En 2007, se souvient Heidi N. Moore sur le site duWSJ, il répondait ainsi à une question d'actionnaire : «Si nous prenons beaucoup de risques ? Oui. Je pense que cette entreprise a la capacité de prendre encore nettement plus de risques qu'elle ne l'a fait dans le passé.» Une ode aux traders d'avant-garde ? En novembre de la même année, John Mack poussait dehors la co-présidente Zoe Cruz, connue pour son amour du risque.
L'heure est désormais à la prudence - du moins officiellement. «On observe certainement un plus fort degré de vigilance qu'auparavant, confirme Peter Hahn, research fellow à la Cass Business School de Londres et ex-managing director chez Citigroup.
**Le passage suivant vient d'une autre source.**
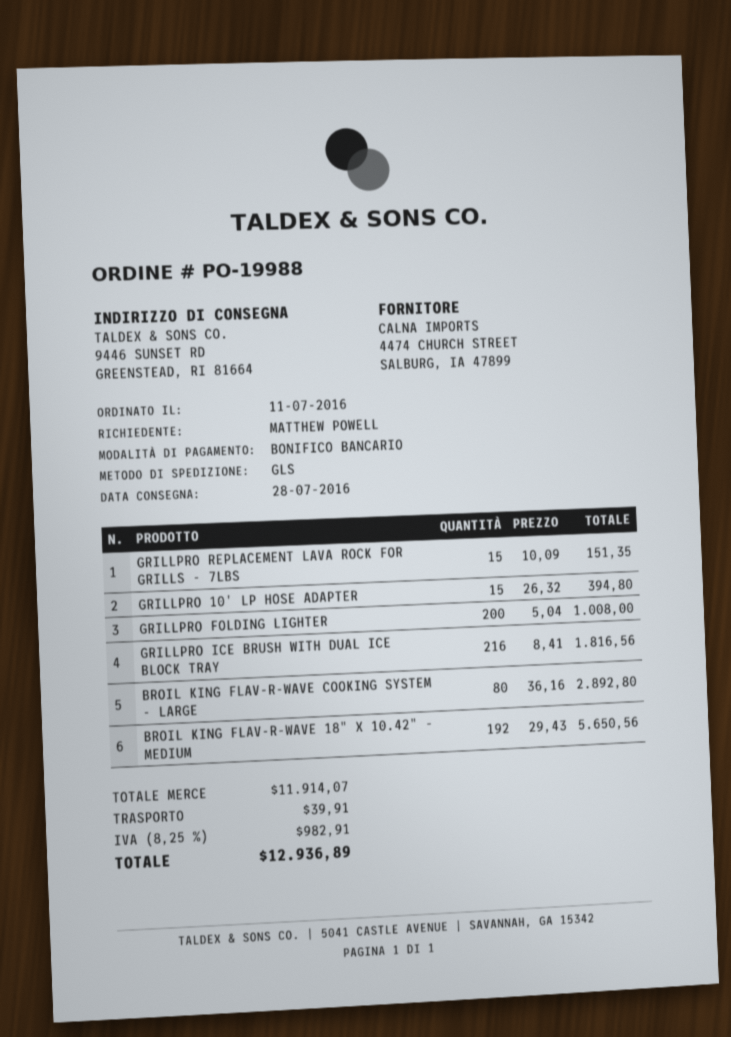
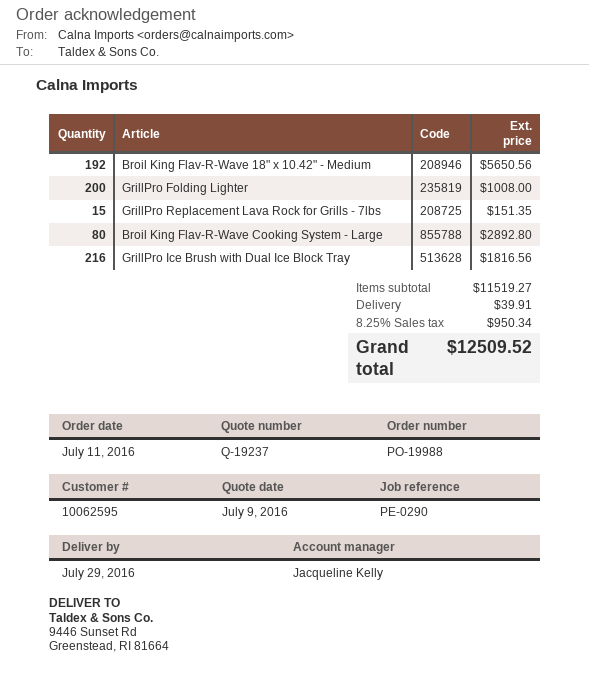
delivery date: 2016-07-28 -> 2016-07-29
GRILLPRO 10' LP HOSE ADAPTER: 15 for 394.80 -> none
subtotal: 11914.07 -> 11519.27
tax: 8.25% = 982.91 -> 8.25% = 950.34
total: 12936.89 -> 12509.52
Nous sommes dans un environnement où la prudence est davantage valorisée que les revenus.»
La Société Générale a ouvert le bal, suivie de Credit Suisse, Lehman Brothers et Merrill Lynch

Morgan Stanley n'est évidemment pas le premier à subir le contrecoup des agissements de «traders fous», ainsi que l'on qualifia Jérôme Kerviel suite à la révélation de la perte engendrée par son activité de courtage au sein de la Société Générale.

Credit Suisse a annoncé mi-février qu'elle excluait «une poignée» de courtiers après qu'une enquête interne eut révélé l'existence d'erreurs de gestion dans certaines activités de marché. Le 2e groupe bancaire helvétique a ainsi fait état d'une dépréciation d'actifs supplémentaires de 2,85 milliards de dollars (1,9 milliard d'euros) au premier trimestre.

Lehman Brothers, en mars, a suspendu deux traders londoniens. Des contrôles internes avaient identifié des «problèmes» dans certaines valorisations d'actions. Les sommes en jeu n'étaient toutefois «pas matérielles», précisa alors un porte-parole du groupe.

Merrill Lynch, en avril, a confirmé qu'il enquêtait sur un bureau de trading à Londres et avait suspendu un trader. Ce dernier aurait surévalué certains des dérivés d'action de la banque.

Pour se prémunir contre de telles fraudes, Deutsche Bank a adopté, le mois dernier, une politique forçant ses traders et certains de ses banquiers à prendre congé durant l'équivalent de 10 jours ouvrables consécutifs chaque année. Credit Suisse oblige tous ses employés à prendre cinq jours consécutifs off par an, quel que soit leur niveau de hiérarchie. Morgan Stanley, enfin, contraint ses traders et quelques autres salariés à prendre entre cinq et dix jours consécutifs de vacances, selon leur rôle et leur lieu géographique de travail.